1. Process for the production of polymer films with integrated optical waveguides (WL) with the following steps:

• - Placing a highly transparent thermoplastic film (TF) on an embossing tool (PW) with waveguide trenches (WG);
• - Press the thermoplastic film (TF) into the waveguide trench (WG) with the help of a heated stamp (PS) in such a way that an at least 3 µm thick residual layer (RS) remains between the stamp (PS) and the stamping tool (PW);
• - Removing the remaining layer (RS) of the thermoplastic film (LV)
• - Smoothing the surface of the waveguide (WL) in the waveguide trenches (WG) by heating above the melting point;
• - Laminating a substrate film (SF) on the waveguide (WL);
• - demolding;
• - Applying an overcladding (OC) to the waveguide (WL).

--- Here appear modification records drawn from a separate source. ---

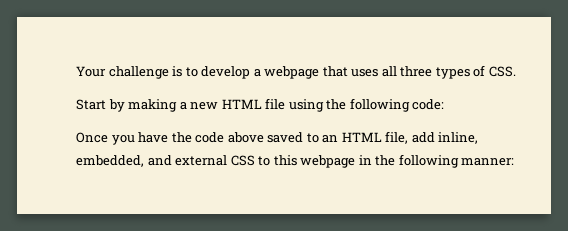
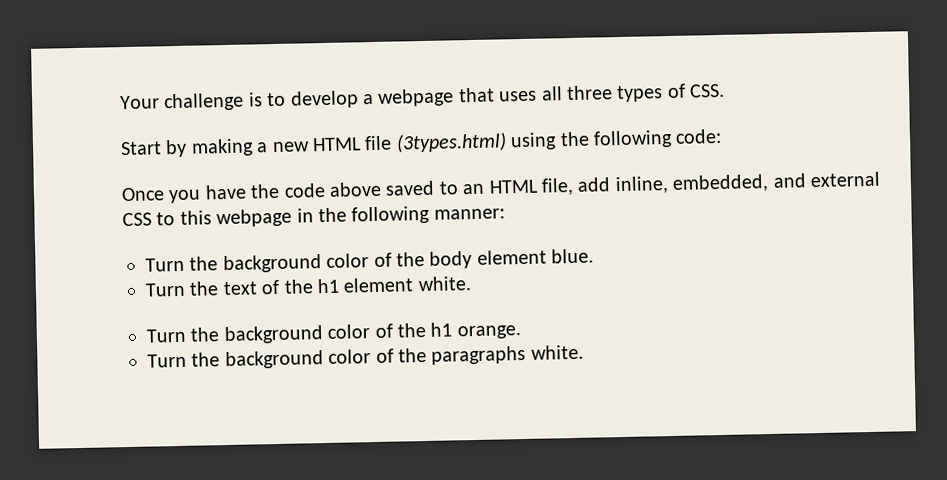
- Start by making a new HTML file using the following code:
+ Start by making a new HTML file (3types.html) using the following code:
+ Turn the background color of the body element blue.
+ Turn the text of the h1 element white.
+ Turn the background color of the h1 orange.
+ Turn the background color of the paragraphs white.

2. The method according to claim 1, characterized, that the thermoplastic film (TF) using the heated embossing stamps (PS) inserted into the waveguide trenches (WG) is pressed that a residual layer at least 5 µm thick (RS) between stamping die (PS) and stamping tool (PW) ver remains. 3. The method according to claim 1 or 2, characterized, that the thermoplastic film (TF) using the heated embossing stamps (PS) inserted into the waveguide trenches (WG) is pressed that a residual layer that is at most 10 µm thick (RS) between stamping die (PS) and stamping tool (PW) ver remains.   4. The method according to any one of claims 1 to 3, characterized, that the remaining layer (RS) of the thermoplastic film (TF) with the help a laser beam (LS) is removed. 5. The method according to claim 4, characterized, that the laser beam (LS) from a UV laser is used. 6. The method according to claim 5, characterized, that the laser beam (LS) uses an excimer laser becomes. 7. The method according to any one of claims 1 to 3, characterized, that the remaining layer (RS) of the thermoplastic film (TF) through Plasma etching is removed. 8. The method according to any one of claims 1 to 3, characterized, that the remaining layer (RS) of the thermoplastic film (TF) by Io etching is removed. 9. The method according to any one of claims 1 to 8, characterized, that when removing the remaining layer (RS) of the thermoplastic film (TF) also a thin layer (S) of waveguide (WL) in the Waveguide trenches (WG) is removed.